> _YOUR GOAL_
For the entries that follow, report how many lines include the word "Days" and add nothing.

> _GIVEN DATA_
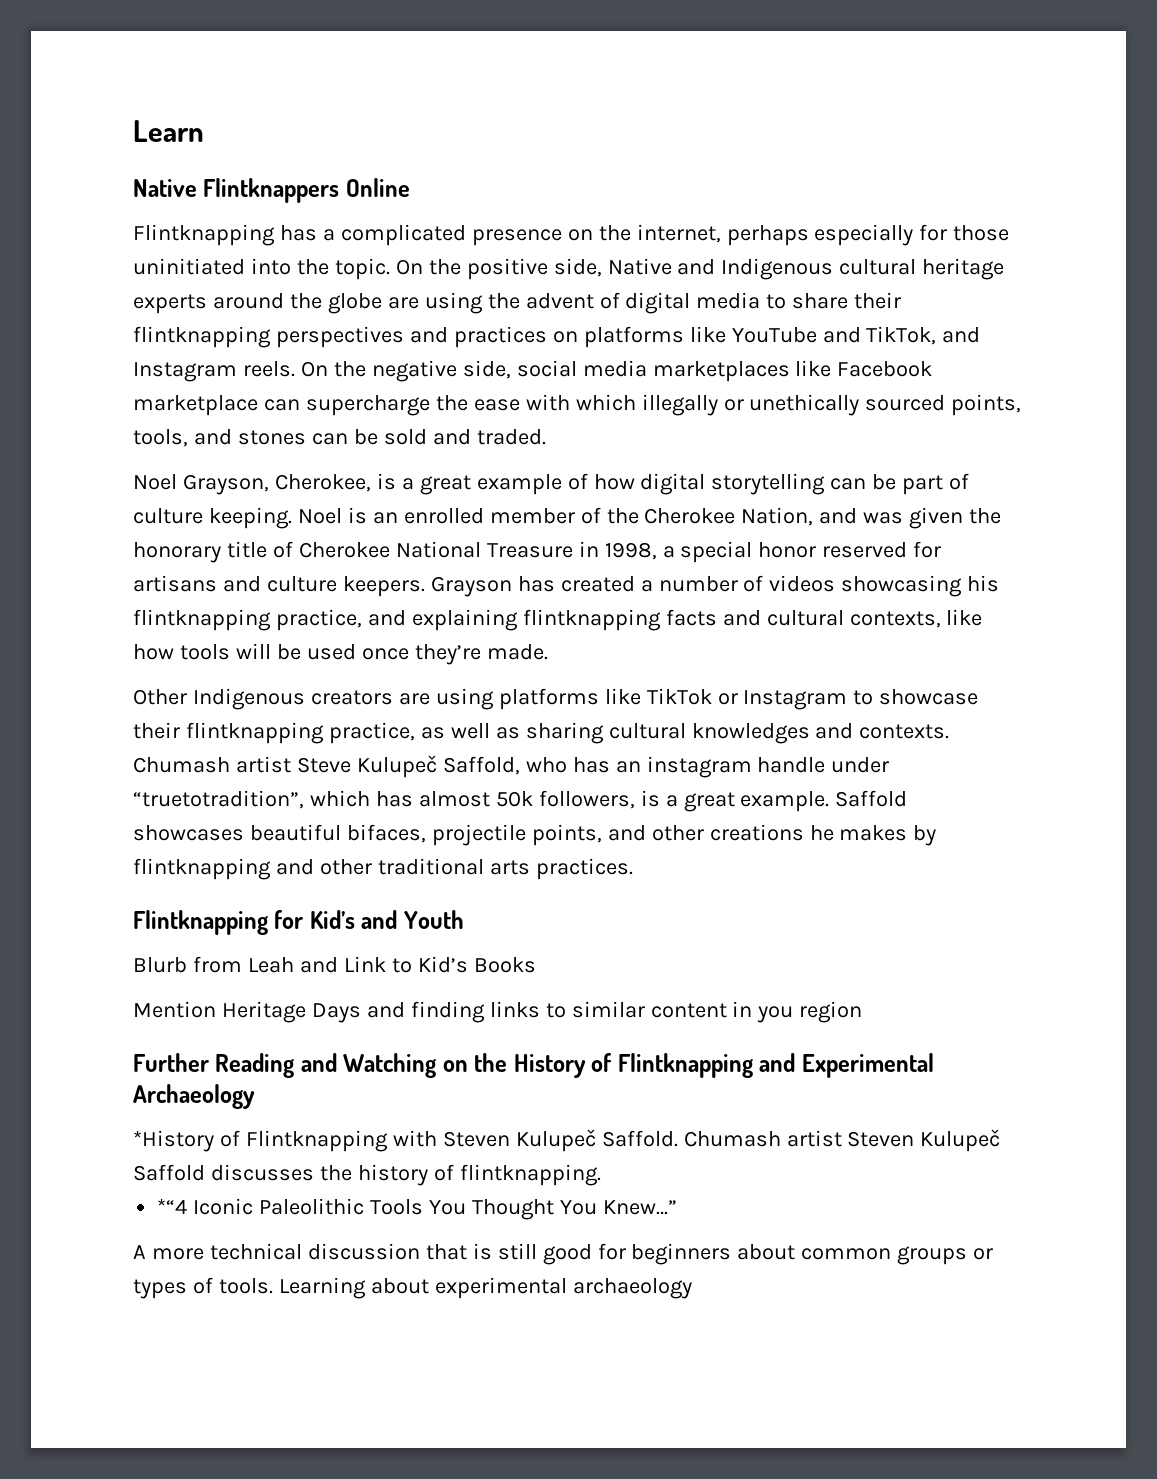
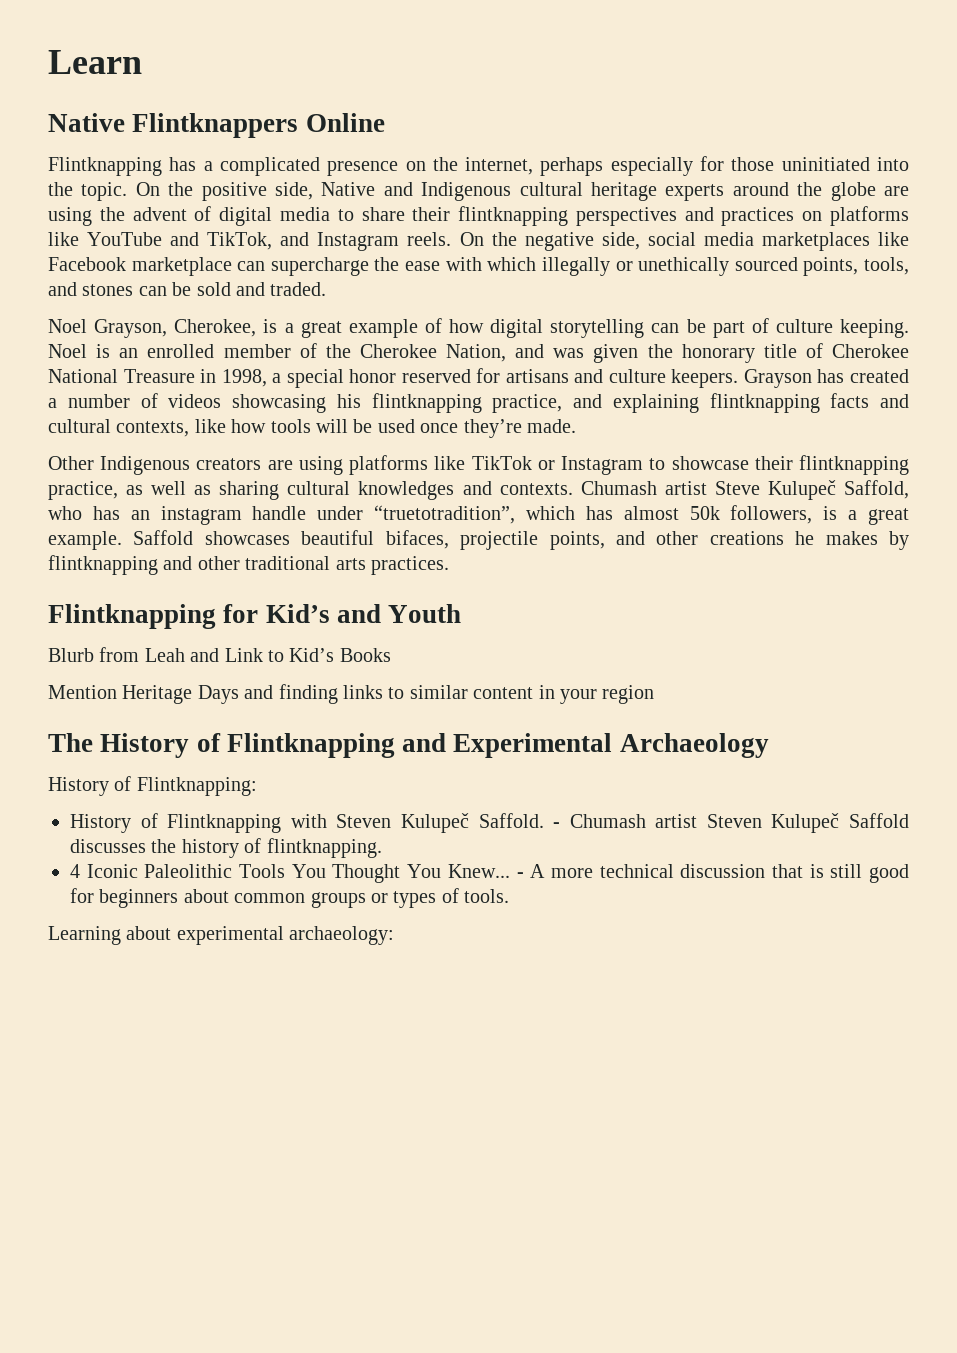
- Mention Heritage Days and finding links to similar content in you region
+ Mention Heritage Days and finding links to similar content in your region
- Further Reading and Watching on the History of Flintknapping and Experimental Archaeology
+ The History of Flintknapping and Experimental Archaeology
- *History of Flintknapping with Steven Kulupeč Saffold.
+ History of Flintknapping:
+ History of Flintknapping with Steven Kulupeč Saffold.
- Chumash artist Steven Kulupeč Saffold discusses the history of flintknapping.
+ - Chumash artist Steven Kulupeč Saffold discusses the history of flintknapping.
- *“4 Iconic Paleolithic Tools You Thought You Knew…”
- A more technical discussion that is still good for beginners about common groups or types of tools. Learning about experimental archaeology
+ 4 Iconic Paleolithic Tools You Thought You Knew... - A more technical discussion that is still good for beginners about common groups or types of tools.
+ Learning about experimental archaeology:

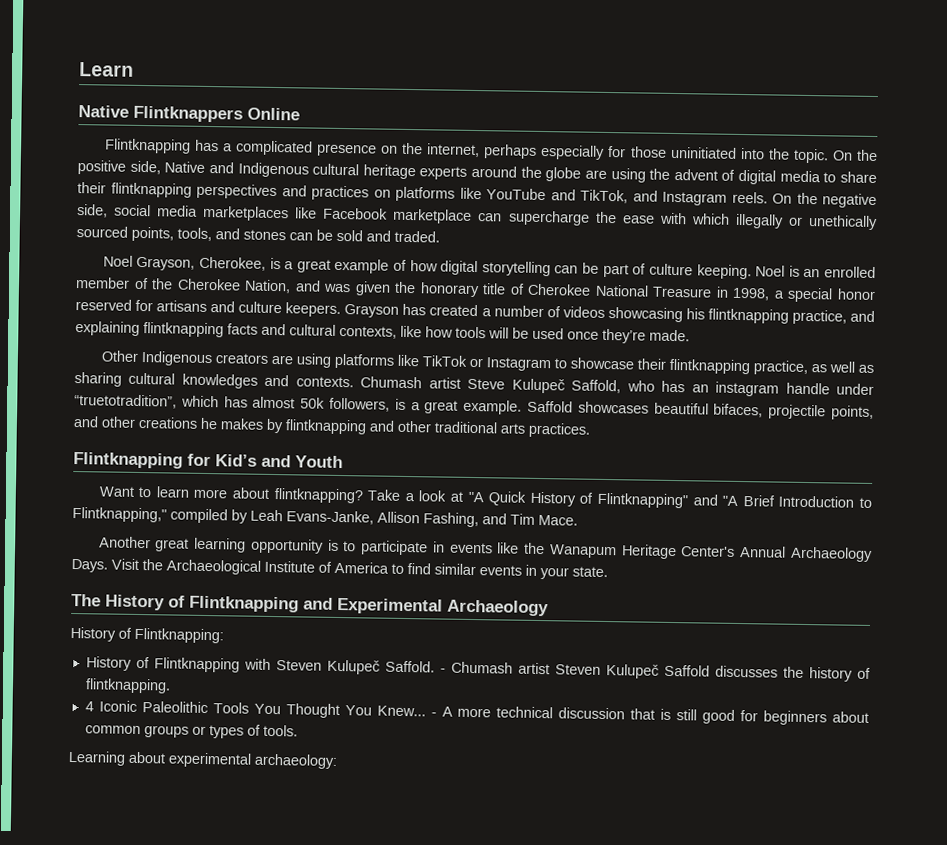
- Blurb from Leah and Link to Kid’s Books
- Mention Heritage Days and finding links to similar content in your region
+ Want to learn more about flintknapping? Take a look at "A Quick History of Flintknapping" and "A Brief Introduction to Flintknapping," compiled by Leah Evans-Janke, Allison Fashing, and Tim Mace.
+ Another great learning opportunity is to participate in events like the Wanapum Heritage Center's Annual Archaeology Days. Visit the Archaeological Institute of America to find similar events in your state.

> _FINAL ANSWER_
4